One might raise the question that electoral swings happen, governments are overturned, and voters do change parties. There is enough evidence about the existence of the uncommitted voter who decides on the merits of the contextual situation. Indeed, when one is very upset about past electoral outcomes and the performance of a party in government, a typical voter switches sides — usually to seek revenge against those who betrayed his/her cause. The other deciding factor in electoral outcomes is the entry of new, young voters who participate in the electoral process for the first time. They have the numbers to affect results.
Those voters who analyse and overthink are unlikely to find any candidate suitable for being his/her representative due to many reasons; lack of integrity, poor past records, negligence of the constituency and its concerns and, above all, self-seeking fickleness regarding changing parties after elections. These voters have not lost faith in democracy but would like to see a new breed of candidates who might be able to repair the eroded democratic process or perhaps articulate a new ideology that is inclusive, fair and tolerant. Then there are those who do not vote at all. They are supremely indifferent, or more likely, have lost all faith in a sterile electoral process.

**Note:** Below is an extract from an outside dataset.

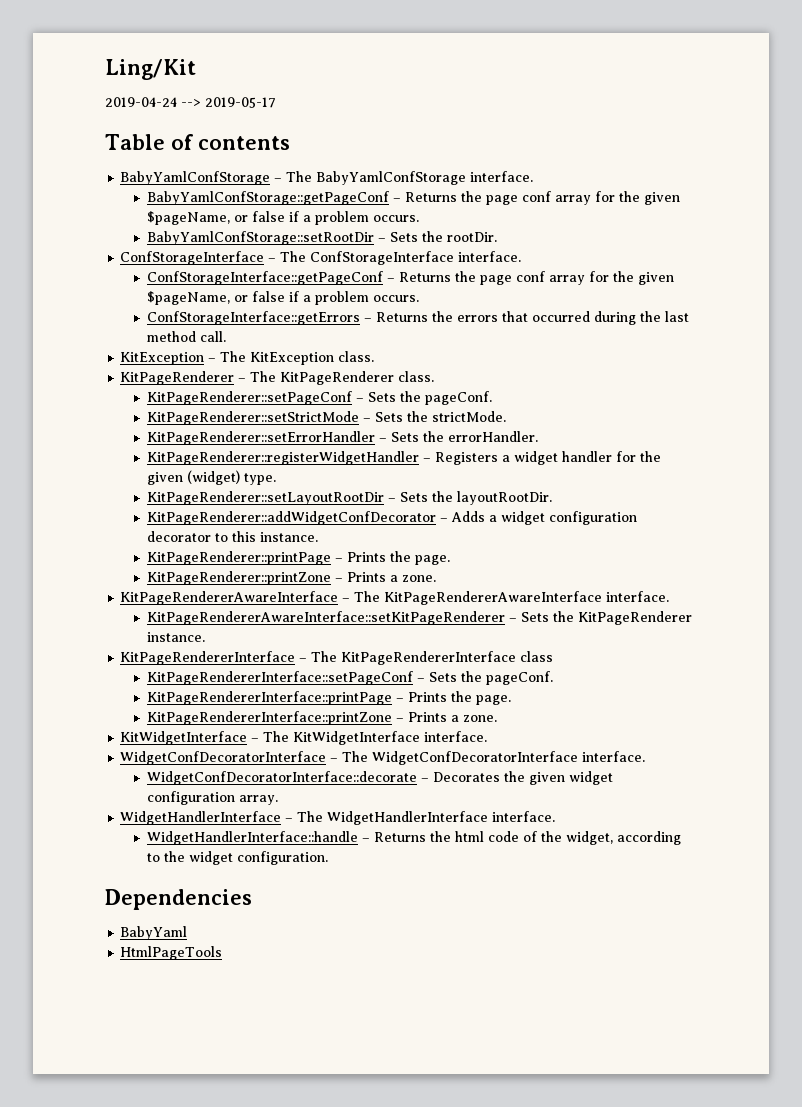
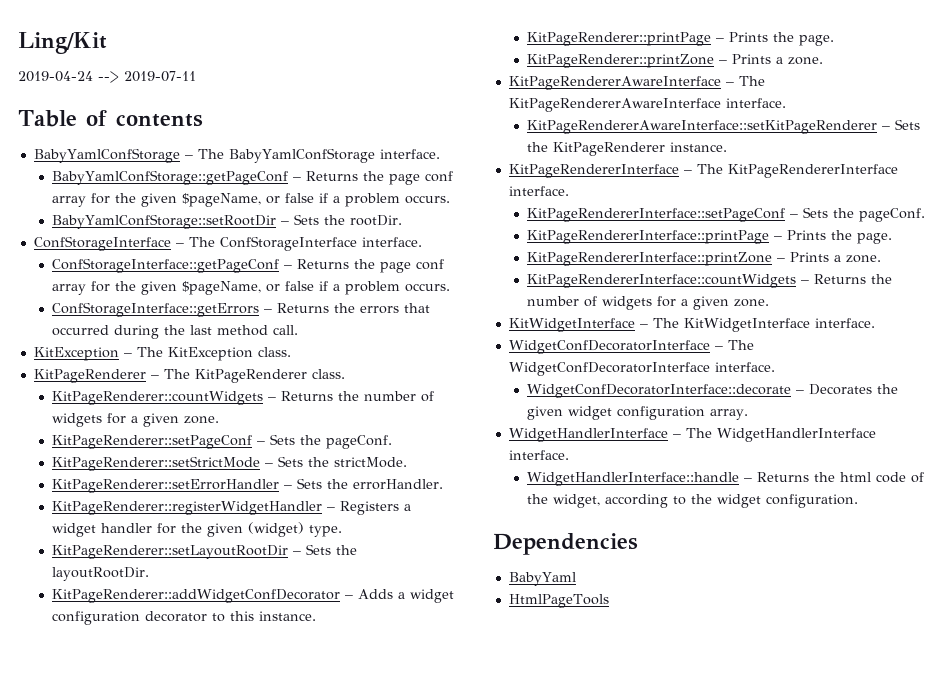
[205,97,276,108] 2019-05-17 -> [124,71,196,82] 2019-07-11
(435, 376) none -> [52,391,435,405] [52,413,220,427] // KitPageRenderer::countWidgets – Returns the number of widgets for a given zone.
[520,651,554,662] class -> [508,186,569,196] interface.
(497, 718) none -> [527,274,893,288] [527,296,770,310] // KitPageRendererInterface::countWidgets – Returns the number of widgets for a given zone.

The dance of democracy is celebrated the most when voters turn out to vote. It does not matter who they vote for. The participation defines the strength of the system — even if the typical voter votes randomly, or according to, say, for a woman voter, what the husband said, or what the family or the clan dictates. Democracy survives on a minimum set of beliefs. There must be a belief that one can vote governments out of power or vote in a new party. The next belief is that those who lose do not bring out their guns and knives and their fat purses; the losers accept defeat decisively. Unfortunately, the last two fundamental beliefs are being shaken in India. The buying and selling of legislators with big money are sufficient to help a party retain power even if it loses in elections. It may well happen in the not-too-distant future that India will drop the fig leaf of democratic elections. The exercise may no longer be deemed necessary for power. Discernable signs are emerging.